I must say, the new proxy and caching features in Apache are pretty freaking sweet. You get a heck of a lot more control over the way the content is proxied, can have multiple backend servers split up by subdirectory under the same domain name, can even serve content locally in addition to proxying. You can efficiently issue 302 and 301 redirects from the proxy server itself instead of having to have hundreds of threads from a rewrite engine running in the background or having to pass them through to the back-end server. Combining the power of mod_rewrite with the power of mod_proxy and mod_cache is a beauty to behold. My initial reaction to all of these features was “gee, it must have a performance cost compared to squid”, but it seems to be keeping up with our traffic just fine so far.

One Hour of Terror

“One hour of terror” — This is how we’ve jokingly started referring to the first hour of every month (measured on GMT) because of the bug in the 1.0 version of Firefox which causes it to only check for updates between the first of the month and the first Sunday of the month. Firefox checks with itself once per hour to see whether it’s been long enough since the last time it checked the server for updates to check again. And any version 1.0 of Firefox that happens to be running at midnight GMT is going to have that check fire within the first hour of the clock ticking over past midnight. This absolutely SLAMs our servers with every known copy of Firefox 1.0 (shame on people for not upgrading) checking in during that first hour instead of how they’re usually spread across the entire day.

Today is May 1st. Last night, at midnight GMT, was that hour. See the bandwidth graphs. We’d been hoping to have our new hardware set up already by now, but it just arrived this last week, and we haven’t had time to configure it yet. Sky (which has been handling the application update service all by itself until now) took a beating right at midnight (17:00 on the charts I linked above). Within a few minutes, I managed to clone the webserver configuration onto Star (a machine about to be deployed for use by the Talkback services, but which the Talkback folks haven’t actually set anything up on yet) and added Star to the rotation so the requests were split between Sky and Star.

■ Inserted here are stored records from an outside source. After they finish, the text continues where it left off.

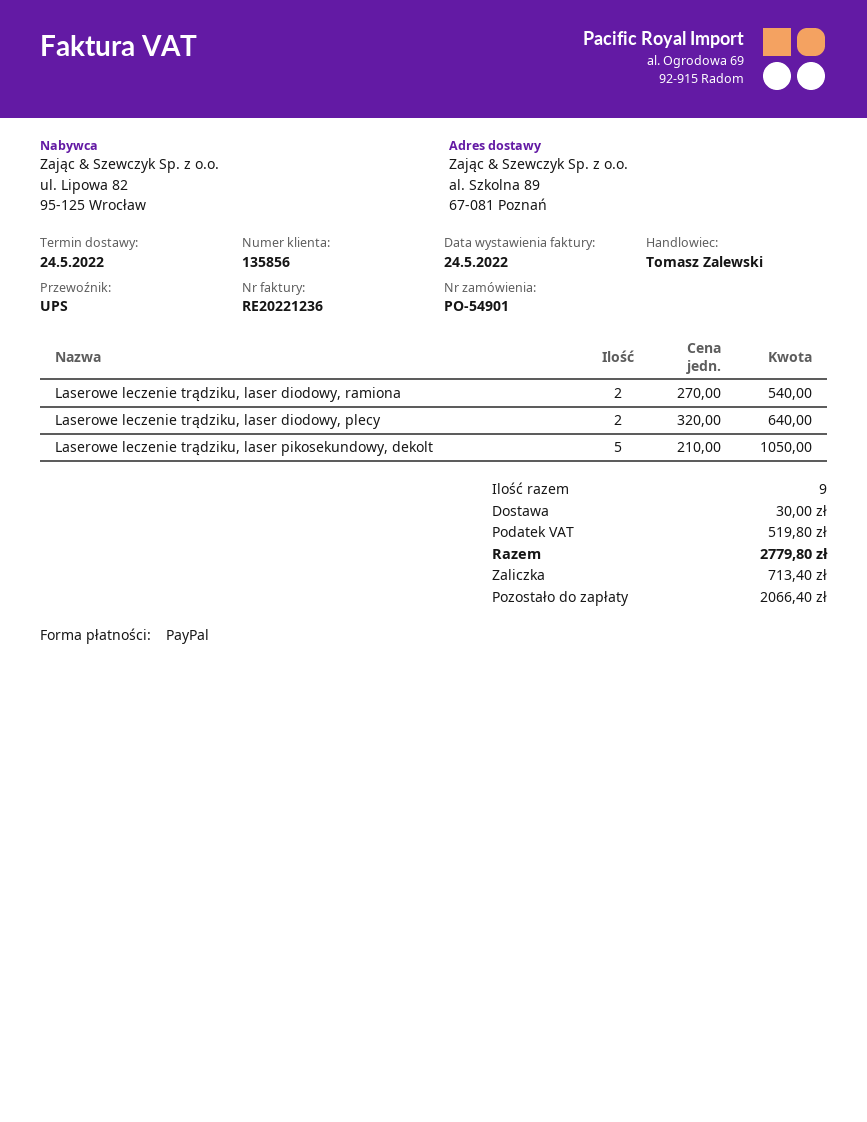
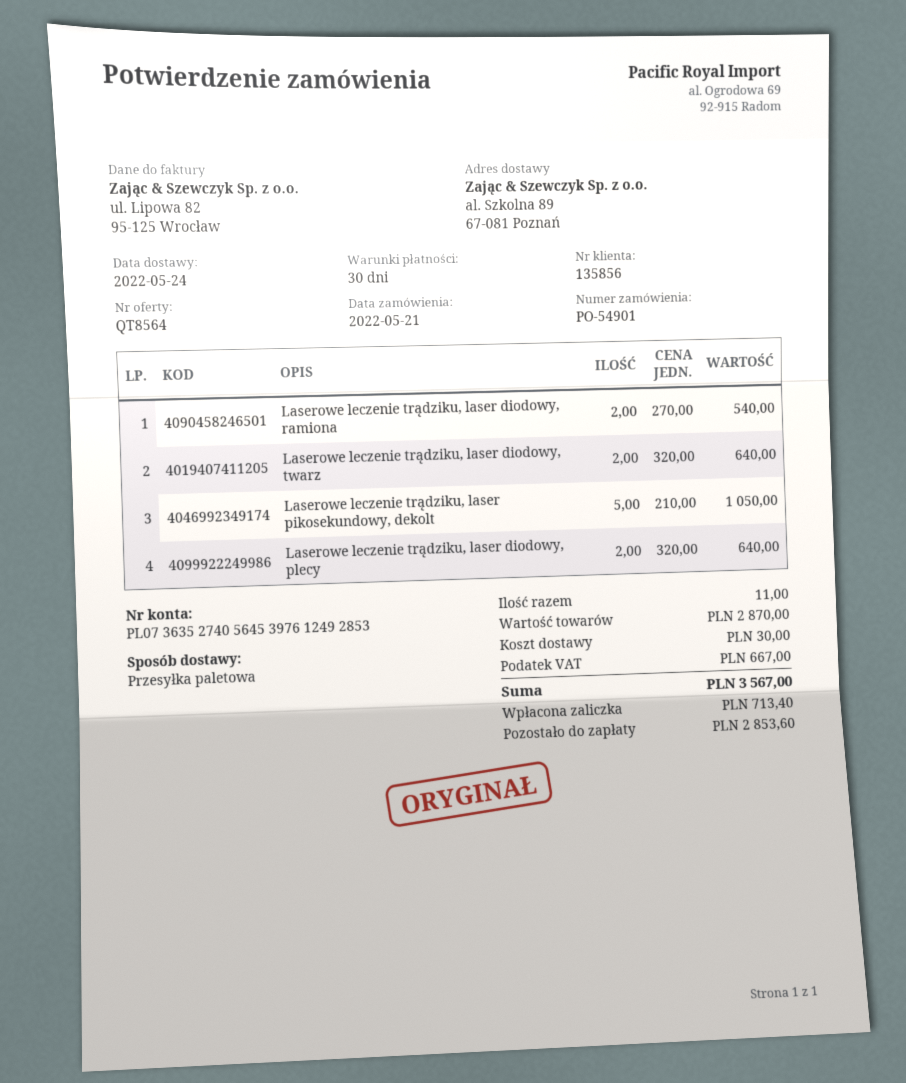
shipping method: UPS -> pallet freight
Laserowe leczenie trądziku, laser diodowy, twarz: none -> 2 x 320.00 = 640.00
total quantity: 9 -> 11
tax: 519.80 -> 667.00
total: 2779.80 -> 3567.00
balance: 2066.40 -> 2853.60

The scary part? When you look at those graphs, you’ll notice Star’s bandwidth skyrocket when it was added to the rotation, but Sky’s bandwidth didn’t go down at all. This means Star didn’t ease any load off of Sky at all, it just picked up load that hadn’t been making it through to begin with. Ooof.

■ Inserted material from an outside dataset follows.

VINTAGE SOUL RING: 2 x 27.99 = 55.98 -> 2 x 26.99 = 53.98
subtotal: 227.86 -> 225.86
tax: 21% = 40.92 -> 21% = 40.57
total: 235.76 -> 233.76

We served over a million requests during that first hour (850,000 on sky and 200,000 on star), and about half a million during the second hour (split close to evenly). And the graphs make it plain to see that we weren’t serving all the requests that were coming in.

Next month we’ll be ready for it.

Mozilla Foundation hiring a System Administrator

Anyone who’s been around on IRC knows that life as a system administrator at the Mozilla Foundation is pretty darn busy. It’s definitely more than a one person job, and now we can finally do something about it 🙂 Think you’ve got what it takes to be a part of the Mozilla sysadmin team? I could use the help! 🙂 Here’s the job posting.

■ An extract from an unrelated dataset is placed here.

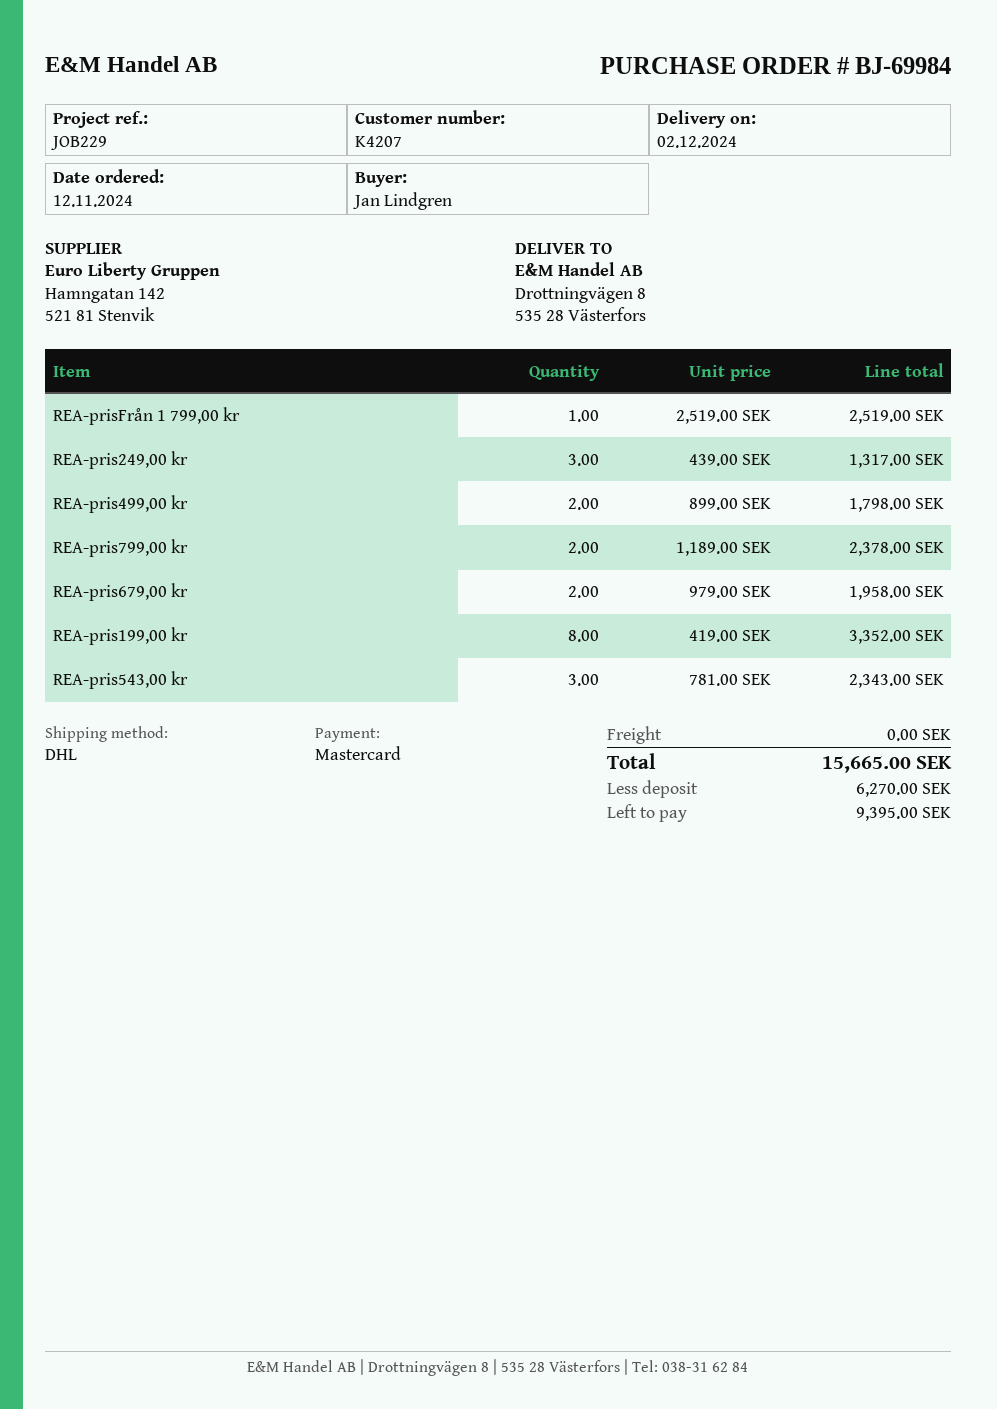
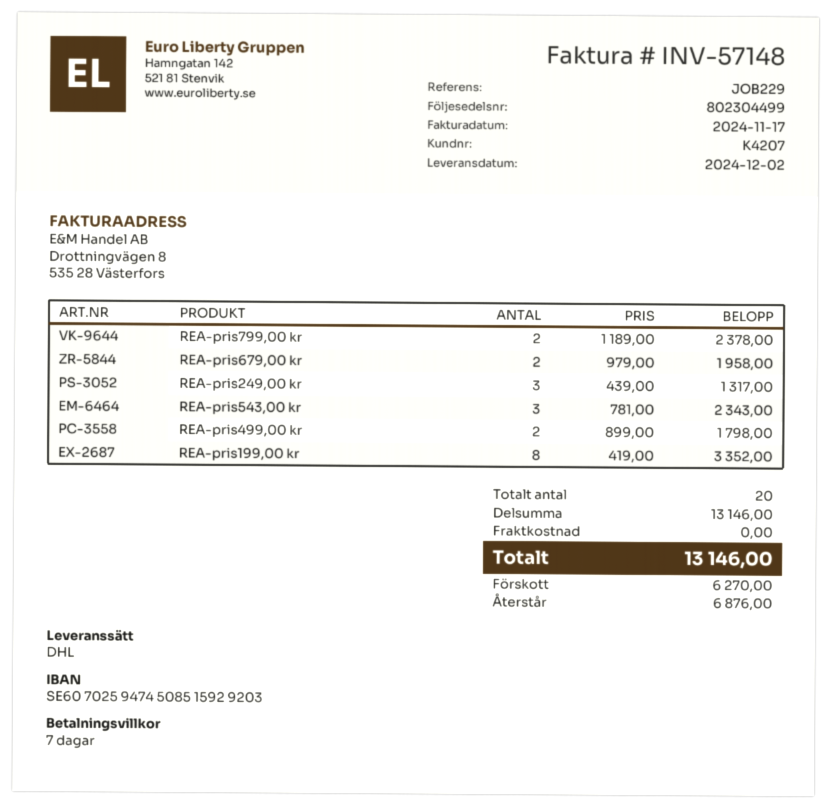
REA-prisFrån 1 799,00 kr: 1 x 2519.00 = 2519.00 -> none
total: 15665.00 -> 13146.00
balance: 9395.00 -> 6876.00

Changing the domain for mozilla.org mailing lists

One of the projects that we’ve been discussing for a while is to move the mailing lists on mozilla.org to a separate domain name, such as lists.mozilla.org. The primary intent of this is to be able to use stricter anti-spam controls on it than we use on the personal and role addresses, since the moderation queues are constantly filled with spam messages that the list moderators can’t keep up with.

It ocurred to me the other day that the news hierarchy changing, and the corresponding changes to list names going with it, would be the perfect opportunity to kill this off with minimal disruption. Since many of the list names will be changing anyway, we can change the domain name at the same time without any additional disruption.

Polvi is looking into it to see if we can be ready to do that when the time comes to throw the switch.